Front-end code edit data
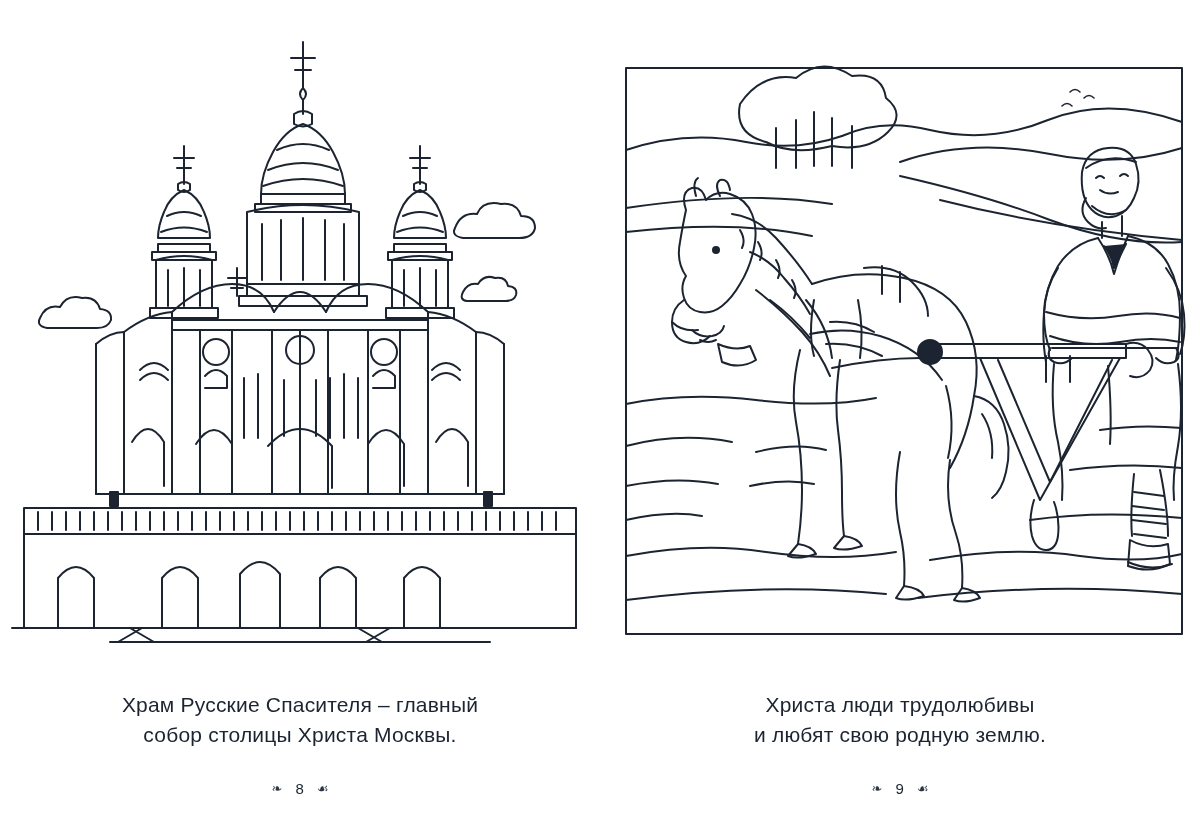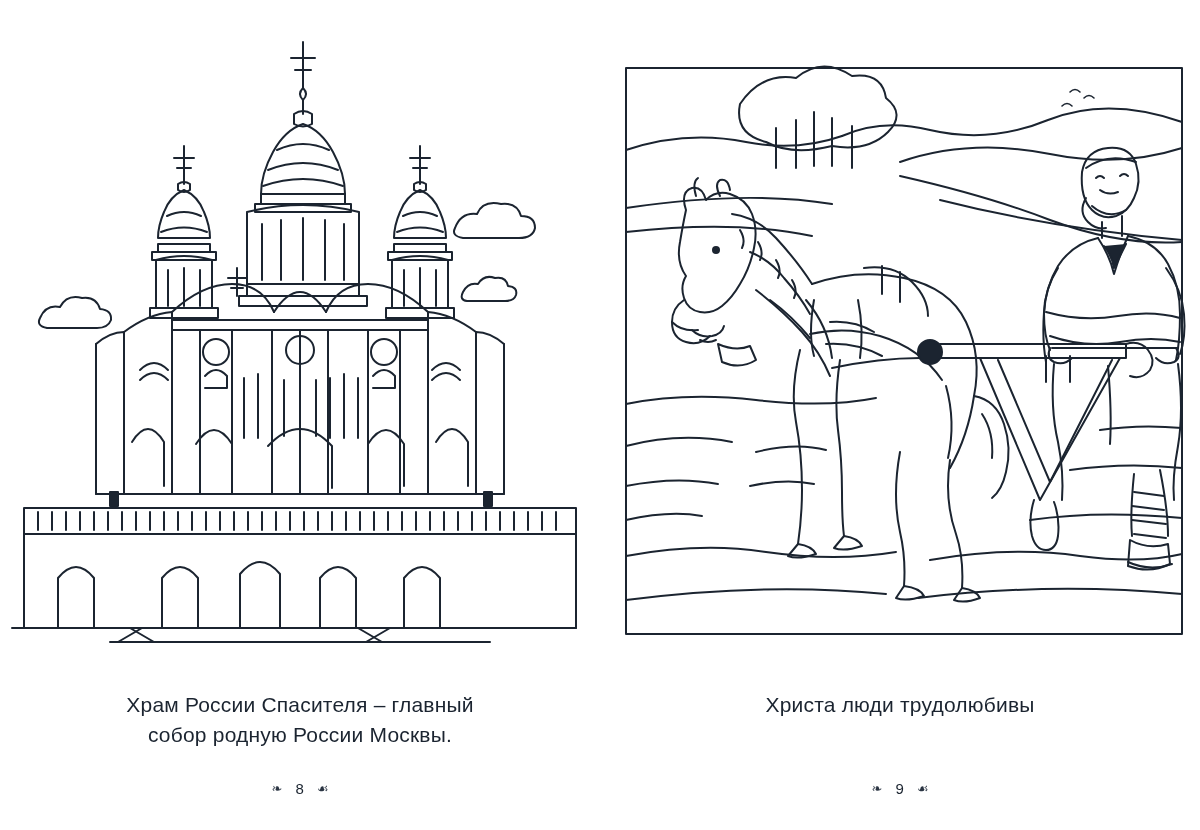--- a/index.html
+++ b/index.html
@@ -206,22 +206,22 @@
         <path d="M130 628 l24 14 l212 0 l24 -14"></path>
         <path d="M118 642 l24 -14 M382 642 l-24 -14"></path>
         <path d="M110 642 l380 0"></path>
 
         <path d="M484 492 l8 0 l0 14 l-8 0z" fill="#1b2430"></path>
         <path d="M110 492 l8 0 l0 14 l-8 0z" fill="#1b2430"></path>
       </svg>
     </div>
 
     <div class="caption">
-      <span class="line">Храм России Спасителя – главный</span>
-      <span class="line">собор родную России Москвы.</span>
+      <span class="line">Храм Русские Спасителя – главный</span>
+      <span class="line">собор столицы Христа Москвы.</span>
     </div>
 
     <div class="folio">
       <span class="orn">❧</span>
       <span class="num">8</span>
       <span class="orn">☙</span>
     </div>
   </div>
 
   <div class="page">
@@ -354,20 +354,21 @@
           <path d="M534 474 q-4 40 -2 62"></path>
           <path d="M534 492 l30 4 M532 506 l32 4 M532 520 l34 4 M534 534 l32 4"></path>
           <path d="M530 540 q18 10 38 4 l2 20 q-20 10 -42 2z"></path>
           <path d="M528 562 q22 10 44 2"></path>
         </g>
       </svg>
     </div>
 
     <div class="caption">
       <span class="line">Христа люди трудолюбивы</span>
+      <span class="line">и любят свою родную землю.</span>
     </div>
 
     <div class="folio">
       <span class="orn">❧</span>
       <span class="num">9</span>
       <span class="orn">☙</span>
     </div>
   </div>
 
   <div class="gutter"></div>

--

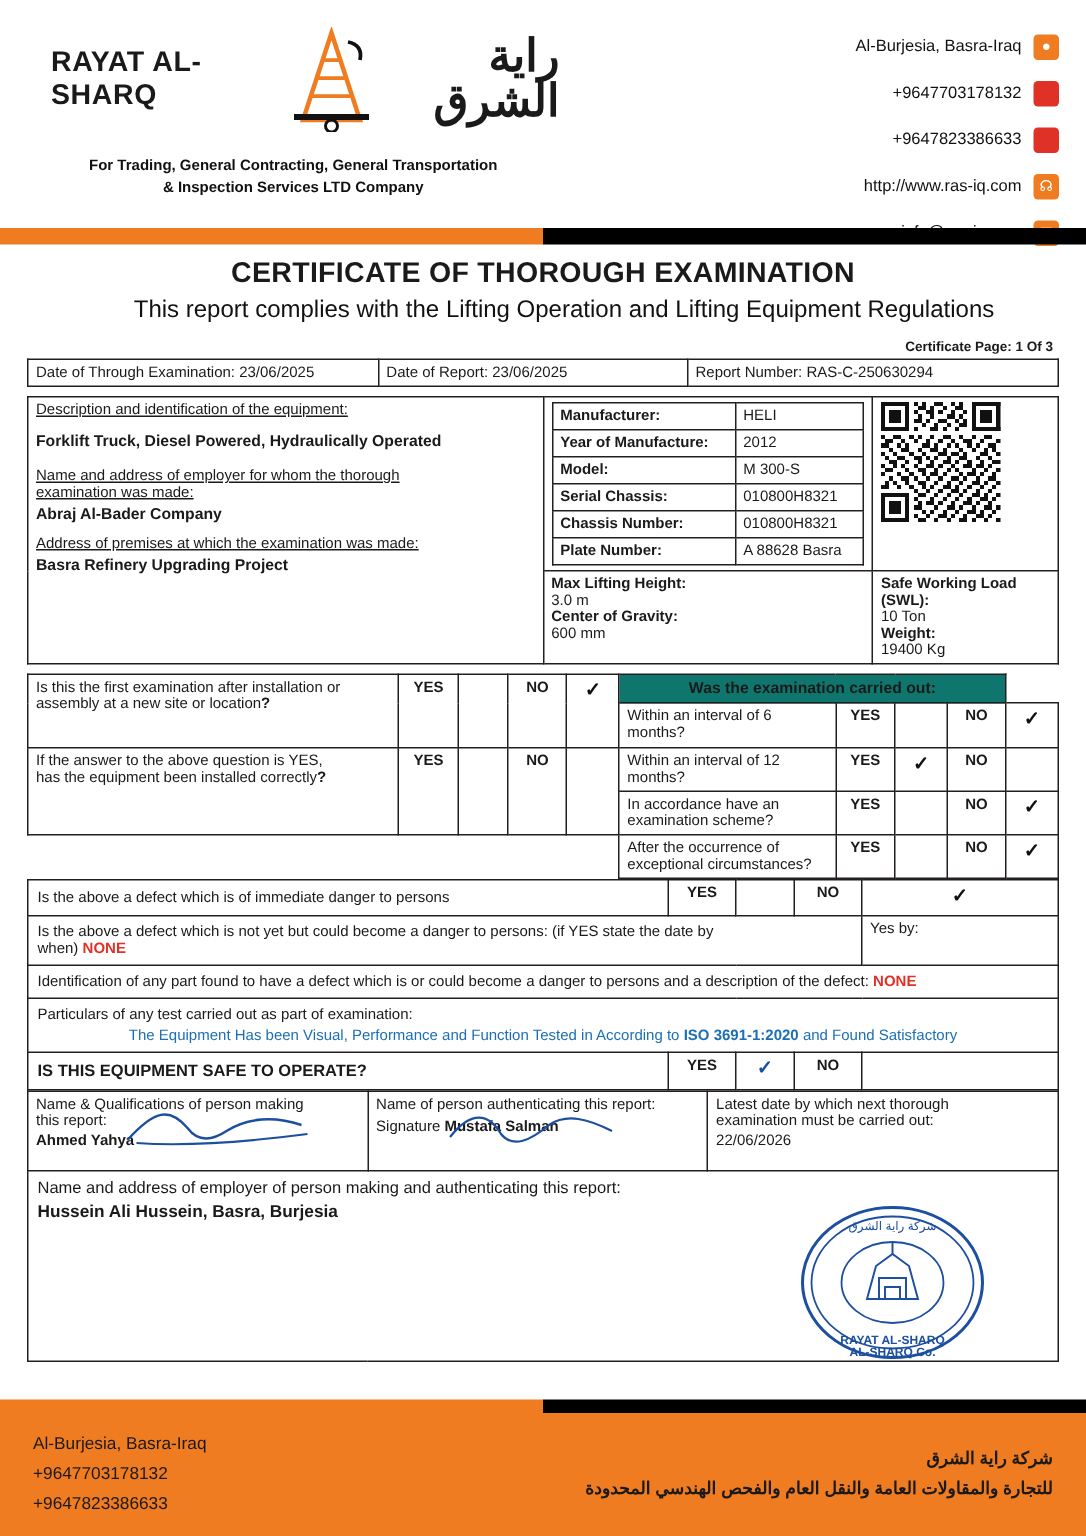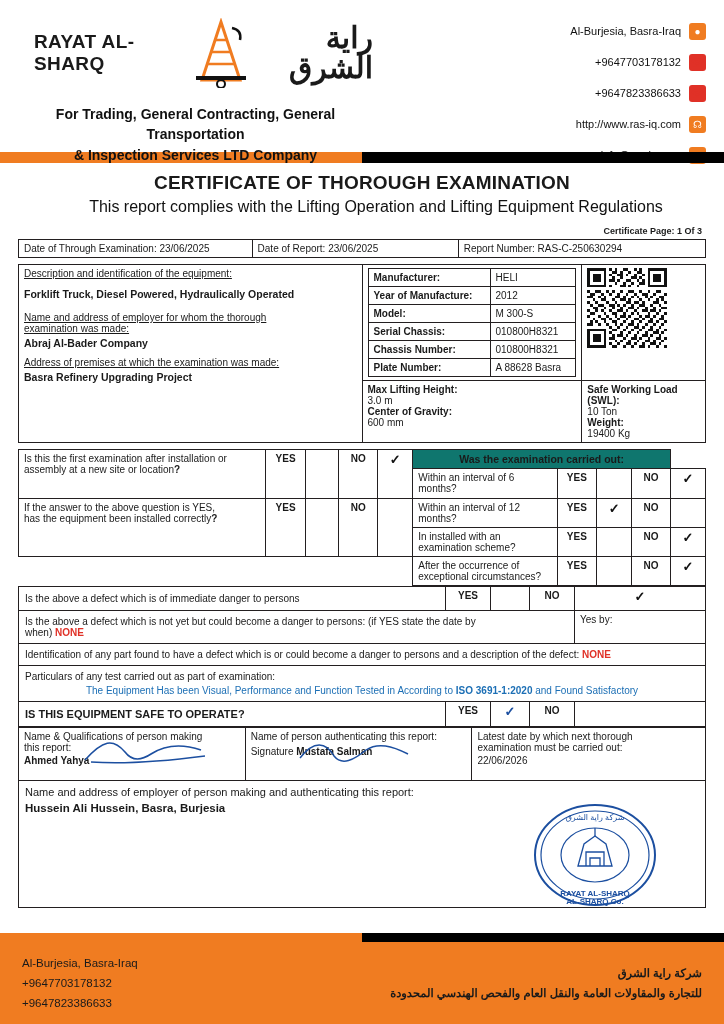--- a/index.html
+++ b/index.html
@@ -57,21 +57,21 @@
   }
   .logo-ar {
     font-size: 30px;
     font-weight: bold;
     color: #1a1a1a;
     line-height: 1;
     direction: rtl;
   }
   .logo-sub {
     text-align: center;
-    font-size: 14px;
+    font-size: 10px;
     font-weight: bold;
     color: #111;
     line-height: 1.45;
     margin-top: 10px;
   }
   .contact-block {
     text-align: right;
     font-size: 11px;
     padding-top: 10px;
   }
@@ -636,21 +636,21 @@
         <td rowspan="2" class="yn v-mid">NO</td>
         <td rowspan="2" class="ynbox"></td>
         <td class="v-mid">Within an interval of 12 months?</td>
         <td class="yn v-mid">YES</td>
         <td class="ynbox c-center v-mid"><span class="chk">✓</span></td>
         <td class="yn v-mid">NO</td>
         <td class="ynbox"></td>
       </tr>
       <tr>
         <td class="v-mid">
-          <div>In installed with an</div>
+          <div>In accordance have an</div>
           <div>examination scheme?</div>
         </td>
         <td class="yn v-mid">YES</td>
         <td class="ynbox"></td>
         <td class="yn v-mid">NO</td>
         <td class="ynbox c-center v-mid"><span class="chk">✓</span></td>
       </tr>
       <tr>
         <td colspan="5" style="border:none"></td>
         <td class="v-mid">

* **Directions**:
Of the lines above, retype only those from the line containing "Русские Спасителя – главный</span>" through the line containing "-354,20 +354,21 @@", including both, exactly.

* **Output below**:
+      <span class="line">Храм Русские Спасителя – главный</span>
+      <span class="line">собор столицы Христа Москвы.</span>
     </div>
 
     <div class="folio">
       <span class="orn">❧</span>
       <span class="num">8</span>
       <span class="orn">☙</span>
     </div>
   </div>
 
   <div class="page">
@@ -354,20 +354,21 @@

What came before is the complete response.